The concern is with the past and the present.
Coaching rests on the premise that the client possesses unrecognized resources with which he or she can develop strategies that lead aspirations to their fulfillment; the focus is on the present and the future. Traditional therapy is about excavating and neutralizing negatives; coaching is about liberating positives. It’s about putting the client in touch with his or her own wisdom and creativity. To quote one life coach, “Life coaching is about designing a future, not about getting over the past.” One’s relationship to a life coach is often a long-term project, because there need be no end to the process of learning and growth. This is why many champion athletes and high performing business executives retain coaches long after the time they have become successful.

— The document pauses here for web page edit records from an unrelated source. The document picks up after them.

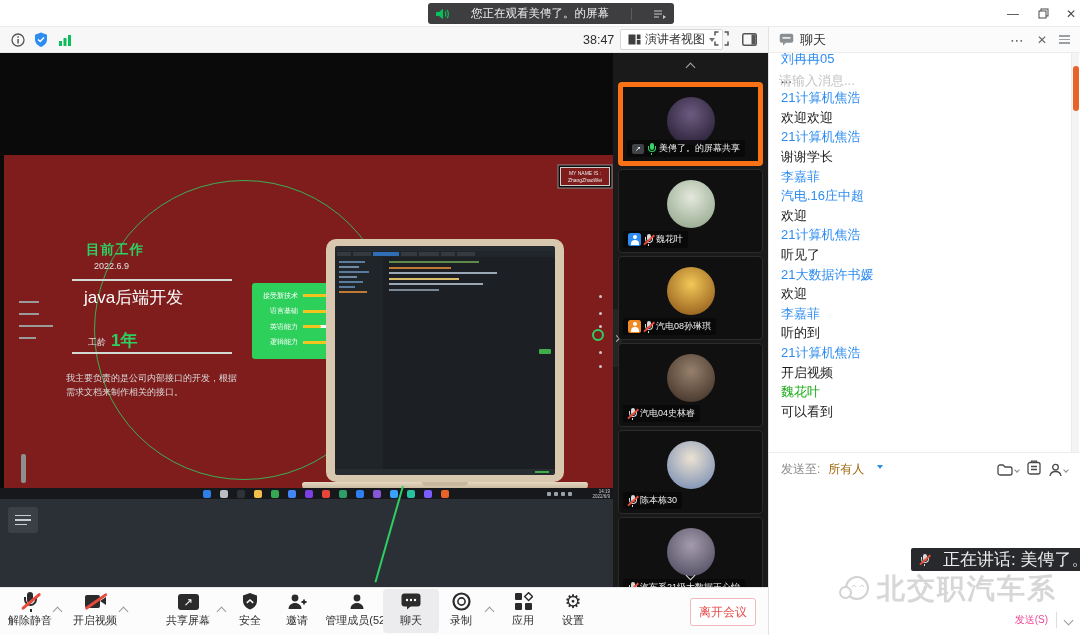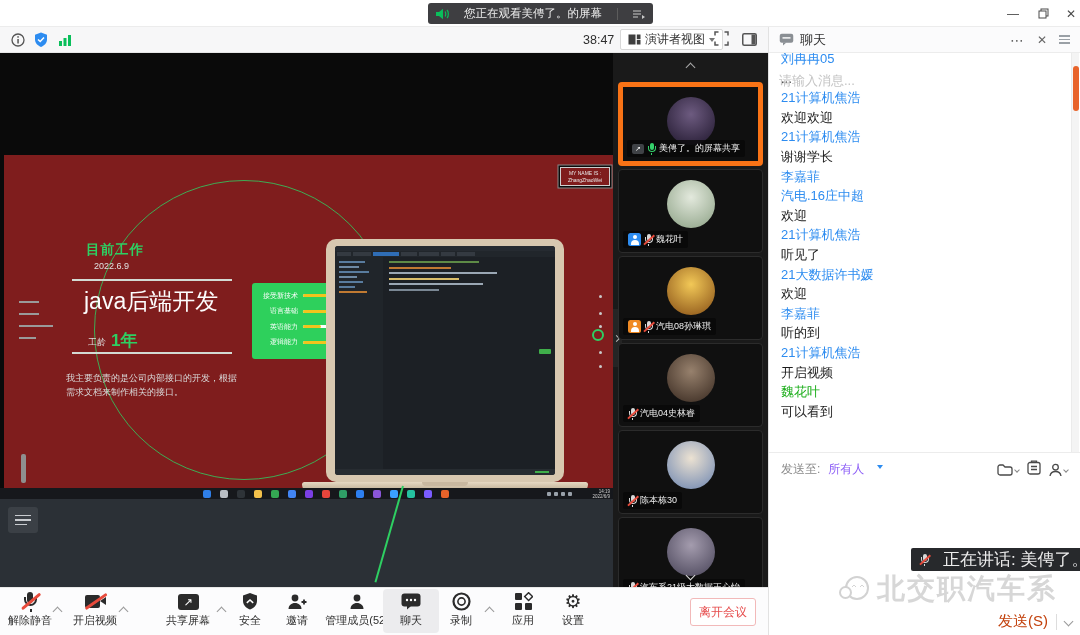--- a/index.html
+++ b/index.html
@@ -1,21 +1,21 @@
 <!DOCTYPE html>
 <html><head>
 <meta charset="utf-8">
 <style>
 *{margin:0;padding:0;box-sizing:border-box}
 body{font-family:"Liberation Sans","DejaVu Sans",sans-serif;background:#777}
 #app{position:relative;width:1080px;height:635px;background:#fff;overflow:hidden;margin:0 auto}
 
 
 .titlebar{position:absolute;left:0;top:0;width:1080px;height:27px;background:#fff;border-bottom:1px solid #ececec}
-.banner{position:absolute;left:428px;top:3px;height:21px;background:#3e3e41;border-radius:3px;display:flex;align-items:center;gap:15px;padding:4px 8px;color:#ededed;font-size:11.5px}
+.banner{position:absolute;left:428px;top:3px;height:21px;background:#3e3e41;border-radius:3px;display:flex;align-items:center;gap:22px;padding:4px 8px;color:#ededed;font-size:11.5px}
 .banner .bdiv{width:1px;height:12px;background:#5c5c5c}
 .winctl{position:absolute;top:5px;width:26px;height:17px;display:flex;align-items:center;justify-content:center;color:#4a4a4a;font-size:12px}
 #btn-min{left:1000px}#btn-max{left:1030px}#btn-close{left:1058px}
 
 
 .subbar{position:absolute;left:0;top:27px;width:768px;height:26px;background:#f7f7f8;border-bottom:1px solid #e6e6e6}
 .subicon{position:absolute;top:5px;width:18px;height:16px;display:flex;align-items:center;justify-content:center}
 .timer{position:absolute;left:583px;top:6px;font-size:12.5px;color:#2e2e2e}
 .viewbtn{position:absolute;left:620px;top:2px;height:21px;display:flex;align-items:center;gap:4px;padding:0 7px;background:#fff;border:1px solid #d8d8d8;border-radius:2px;font-size:12px;color:#333}
 .tridown{width:0;height:0;border:3.5px solid transparent;border-top:4.5px solid #777;margin-top:4px}
@@ -27,21 +27,21 @@
 
 
 .sharearea{position:absolute;left:0;top:53px;width:613px;height:534px;background:#0a0a0a;overflow:hidden}
 .slide{position:absolute;left:4px;top:102px;width:613px;height:333px;background:#7f1d1d;overflow:hidden}
 .bigring{position:absolute;left:90px;top:25px;width:300px;height:300px;border:1.3px solid rgba(46,207,98,.8);border-radius:50%}
 .hamline{position:absolute;height:1.5px;background:#9a9a9a}
 .scrollrod{position:absolute;left:17px;top:299px;width:5px;height:29px;background:#8f8f8f;border-radius:2px}
 .sec-title{position:absolute;left:82px;top:86px;font-size:13.5px;font-weight:bold;color:#2ecf62;letter-spacing:1px}
 .sec-date{position:absolute;left:90px;top:106px;font-size:9px;color:#e0e0e0}
 .hr{position:absolute;left:68px;width:160px;height:2px;background:#d3dad3}
-.main-title{position:absolute;left:80px;top:131px;font-size:23px;color:#fdfdfd}
+.main-title{position:absolute;left:80px;top:131px;font-size:17px;color:#fdfdfd}
 .tenure{position:absolute;left:84px;top:174px;display:flex;align-items:flex-end;gap:5px}
 .tenure .tl{font-size:9px;color:#ddd;padding-bottom:3px}
 .tenure .tv{font-size:17px;font-weight:bold;color:#2ecf62}
 .desc{position:absolute;left:62px;top:216px;width:178px;font-size:9px;line-height:14px;color:#d9d9d9}
 .badgebox{position:absolute;left:556px;top:12px;width:50px;padding:2px 1px;border:1px solid #cfcfcf;box-shadow:0 0 0 1.5px #0b0b0b,0 0 0 2.5px #8a8a8a;font-size:5px;line-height:6.5px;color:#e8e8e8;text-align:center}
 .skpanel{position:absolute;left:248px;top:128px;width:124px;height:76px;background:#2ed05c;border-radius:3px;padding-top:5px}
 .skrow{display:flex;align-items:center;height:15.5px;padding:0 6px}
 .sklabel{width:40px;font-size:7px;color:#fff;text-align:right;flex:none;white-space:nowrap;overflow:hidden}
 .skbar{position:relative;flex:1;height:3px;background:#fff;border-radius:2px;margin:0 5px}
 .skfill{position:absolute;left:0;top:0;height:3px;background:#f2c41d;border-radius:2px}
@@ -107,37 +107,37 @@
 .hamico i{display:block;width:11px;height:1.5px;background:#9aa0a6;margin:2px 0}
 .chat-list{position:absolute;left:0;top:26px;width:300px;height:399px;overflow:hidden;padding:0 0 0 12px}
 .chat-list-inner{margin-top:-4px}
 .msg-name{font-size:13px;line-height:19.6px;color:#2d8cf0;white-space:nowrap}
 .msg-text{font-size:13px;line-height:19.6px;color:#1c1c1c;white-space:nowrap}
 .chat-scrolltrack{position:absolute;right:1px;top:26px;width:8px;height:399px;background:#f4f4f4;border-left:1px solid #ebebeb}
 .chat-scrollthumb{position:absolute;left:1px;top:13px;width:6px;height:45px;background:#e8632a;border-radius:3px}
 .chat-foot{position:absolute;left:0;top:425px;width:100%;border-top:1px solid #ececec}
 .sendto{position:absolute;left:12px;top:8px;display:flex;align-items:center;gap:8px;font-size:12px}
 .sendto .lbl{color:#8a8a8a}
-.sendto .val{color:#8b5cf6;display:flex;align-items:flex-start;gap:13px}
+.sendto .val{color:#a16207;display:flex;align-items:flex-start;gap:13px}
 .sendto .tri{width:0;height:0;border:3.5px solid transparent;border-top:4.5px solid #2d8cf0;margin-top:4px}
 .footicons{position:absolute;right:12px;top:7px;display:flex;align-items:center;gap:8px}
 .chat-input{position:absolute;left:10px;top:46px;width:280px;border:none;outline:none;font-size:13px;color:#4d7c0f;font-family:inherit;background:transparent}
 .chat-input::placeholder{color:#c4c4c4}
 .toast{position:absolute;left:142px;top:521px;width:170px;height:23px;background:#27292c;border-radius:2px 0 0 2px;display:flex;align-items:center;gap:7px;padding:0 9px;z-index:6}
 .toast .tdiv{width:1px;height:12px;background:#4a4a4a}
 .toast .ttext{font-size:17px;color:#ededed;white-space:nowrap}
 .watermark{position:absolute;left:70px;top:543px;display:flex;align-items:center;gap:4px;z-index:4;pointer-events:none}
 .wm-text{font-size:28px;font-weight:bold;color:#d7d7d7;letter-spacing:2px;white-space:nowrap}
 .wm-logo{position:relative;width:34px;height:30px}
 .wm-logo i{position:absolute;border:2px solid #d2d2d2;border-radius:50%}
 .wm-logo .b1{left:6px;top:2px;width:24px;height:24px}
 .wm-logo .b2{left:0;top:12px;width:13px;height:13px;background:#fff}
 .wm-logo .e{position:absolute;width:4px;height:4px;border:1.6px solid #c9c9c9;border-bottom:none;border-left:none;transform:rotate(-45deg);border-radius:1px}
 .sendrow{position:absolute;right:8px;top:585px;display:flex;align-items:center;gap:8px}
-.sendbtn{font-size:15px;color:#c2410c}
+.sendbtn{font-size:10px;color:#ec4899}
 .sendsep{width:1px;height:16px;background:#ddd}
 
 
 .bottombar{position:absolute;left:0;top:587px;width:768px;height:48px;background:#fcfcfd;border-top:1px solid #e8e8e8}
 .bb{position:absolute;top:3px;width:56px;text-align:center;cursor:pointer}
 .bb .ic{height:21px;display:flex;align-items:center;justify-content:center}
 .bb .lb{font-size:11px;color:#2f2f2f;margin-top:1px;white-space:nowrap}
 .bb.active{background:#ececee;border-radius:4px;height:44px;top:1px;padding-top:2px}
 .bbc{position:absolute;top:13px;width:10px;height:10px}
 .leavebtn{position:absolute;left:690px;top:10px;width:66px;height:28px;border:1px solid #f2b9b9;border-radius:3px;color:#e64c4c;background:#fff;font-size:12px;display:flex;align-items:center;justify-content:center}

If a person suffers from acute anxiety, severe depression, or low self-esteem, he or she needs psychotherapy, not coaching. However, if a person is basically healthy but is seeking greater fulfillment in or another aspect of life, coaching can be invaluable, addressing a wide range of issues, including work, finances, health, relationships, education, recreation. Coaching looks to close the gap between our dreams and the realities of our existence.
See: www.nathanielbranden.com
Studies show that people who do training get a certain amount of boost in productivity, but if they mix coaching in with the training, and people are coached on how to use the training, productivity goes way up.
“Once used to bolster troubled staffers, coaching now is part of the standard leadership development training for elite executives and talented up-and-comers at IBM, Motorola, J.P. Morgan, Chase, and Hewlett Packard. These companies are discreetly giving their best prospects what star athletes have long had: a trusted adviser to help reach their goals.” ---- CNN.com
The key element inside coaching is the coachee’s rational self- interest. We want to sit down with that person and appeal directly to their own self-interest, so that we can coach to lift their performance up to a level that harmonizes better with the team and is more productive. To do that, they have to see that what we are coaching them in is really in their own rational self-interest to do.